## About this task
Needed from the data below: all lines that contain the word "https".

## Record excerpts
========================================================================

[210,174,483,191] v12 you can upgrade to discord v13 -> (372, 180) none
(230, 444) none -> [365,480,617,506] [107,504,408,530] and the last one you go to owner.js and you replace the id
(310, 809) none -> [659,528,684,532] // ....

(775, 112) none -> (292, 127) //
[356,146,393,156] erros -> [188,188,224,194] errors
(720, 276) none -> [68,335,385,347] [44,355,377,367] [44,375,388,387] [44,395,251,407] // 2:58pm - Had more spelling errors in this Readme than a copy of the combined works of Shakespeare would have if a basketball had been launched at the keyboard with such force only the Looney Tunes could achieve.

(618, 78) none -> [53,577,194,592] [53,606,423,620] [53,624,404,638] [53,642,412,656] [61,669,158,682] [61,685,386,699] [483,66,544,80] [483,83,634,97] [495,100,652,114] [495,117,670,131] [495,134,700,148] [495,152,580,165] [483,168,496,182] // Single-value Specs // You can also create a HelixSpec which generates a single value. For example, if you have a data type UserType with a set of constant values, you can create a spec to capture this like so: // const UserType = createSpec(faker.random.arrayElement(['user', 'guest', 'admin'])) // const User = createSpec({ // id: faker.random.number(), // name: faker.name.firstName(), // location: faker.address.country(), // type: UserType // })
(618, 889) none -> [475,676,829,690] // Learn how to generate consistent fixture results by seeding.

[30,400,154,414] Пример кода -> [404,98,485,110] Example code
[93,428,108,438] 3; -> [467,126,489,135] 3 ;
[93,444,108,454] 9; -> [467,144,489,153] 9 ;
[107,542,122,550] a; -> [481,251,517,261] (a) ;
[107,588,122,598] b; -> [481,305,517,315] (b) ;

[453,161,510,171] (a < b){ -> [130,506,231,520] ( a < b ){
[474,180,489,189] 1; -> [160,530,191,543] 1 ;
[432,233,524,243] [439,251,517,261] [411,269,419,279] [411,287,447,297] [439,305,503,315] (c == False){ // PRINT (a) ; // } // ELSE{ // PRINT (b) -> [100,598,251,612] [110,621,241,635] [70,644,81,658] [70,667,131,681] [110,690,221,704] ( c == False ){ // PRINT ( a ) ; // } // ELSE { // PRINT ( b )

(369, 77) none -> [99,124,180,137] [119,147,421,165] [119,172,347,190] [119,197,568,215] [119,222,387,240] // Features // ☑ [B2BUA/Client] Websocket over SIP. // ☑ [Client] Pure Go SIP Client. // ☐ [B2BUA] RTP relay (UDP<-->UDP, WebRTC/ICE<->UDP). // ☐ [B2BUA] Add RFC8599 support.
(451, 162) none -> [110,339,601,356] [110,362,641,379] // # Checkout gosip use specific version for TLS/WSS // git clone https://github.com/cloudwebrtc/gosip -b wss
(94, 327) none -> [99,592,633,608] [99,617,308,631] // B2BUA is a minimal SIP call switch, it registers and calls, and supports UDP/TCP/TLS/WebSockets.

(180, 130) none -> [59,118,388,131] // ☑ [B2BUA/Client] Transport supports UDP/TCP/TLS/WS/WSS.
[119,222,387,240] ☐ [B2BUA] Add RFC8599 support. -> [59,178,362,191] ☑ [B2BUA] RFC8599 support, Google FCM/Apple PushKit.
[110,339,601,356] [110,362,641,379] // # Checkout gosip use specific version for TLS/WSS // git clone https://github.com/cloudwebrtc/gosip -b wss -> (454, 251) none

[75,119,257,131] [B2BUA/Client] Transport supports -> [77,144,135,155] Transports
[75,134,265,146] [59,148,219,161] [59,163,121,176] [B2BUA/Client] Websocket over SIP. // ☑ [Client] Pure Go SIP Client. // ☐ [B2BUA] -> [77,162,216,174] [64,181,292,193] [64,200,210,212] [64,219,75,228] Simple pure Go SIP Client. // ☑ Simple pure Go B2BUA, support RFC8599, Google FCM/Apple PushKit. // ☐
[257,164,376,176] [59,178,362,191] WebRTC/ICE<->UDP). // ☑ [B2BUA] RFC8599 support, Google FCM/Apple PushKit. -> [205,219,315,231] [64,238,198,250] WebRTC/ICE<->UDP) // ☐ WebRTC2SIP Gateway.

========================================================================

## Response area
(451, 162) none -> [110,339,601,356] [110,362,641,379] // # Checkout gosip use specific version for TLS/WSS // git clone https://github.com/cloudwebrtc/gosip -b wss
[110,339,601,356] [110,362,641,379] // # Checkout gosip use specific version for TLS/WSS // git clone https://github.com/cloudwebrtc/gosip -b wss -> (454, 251) none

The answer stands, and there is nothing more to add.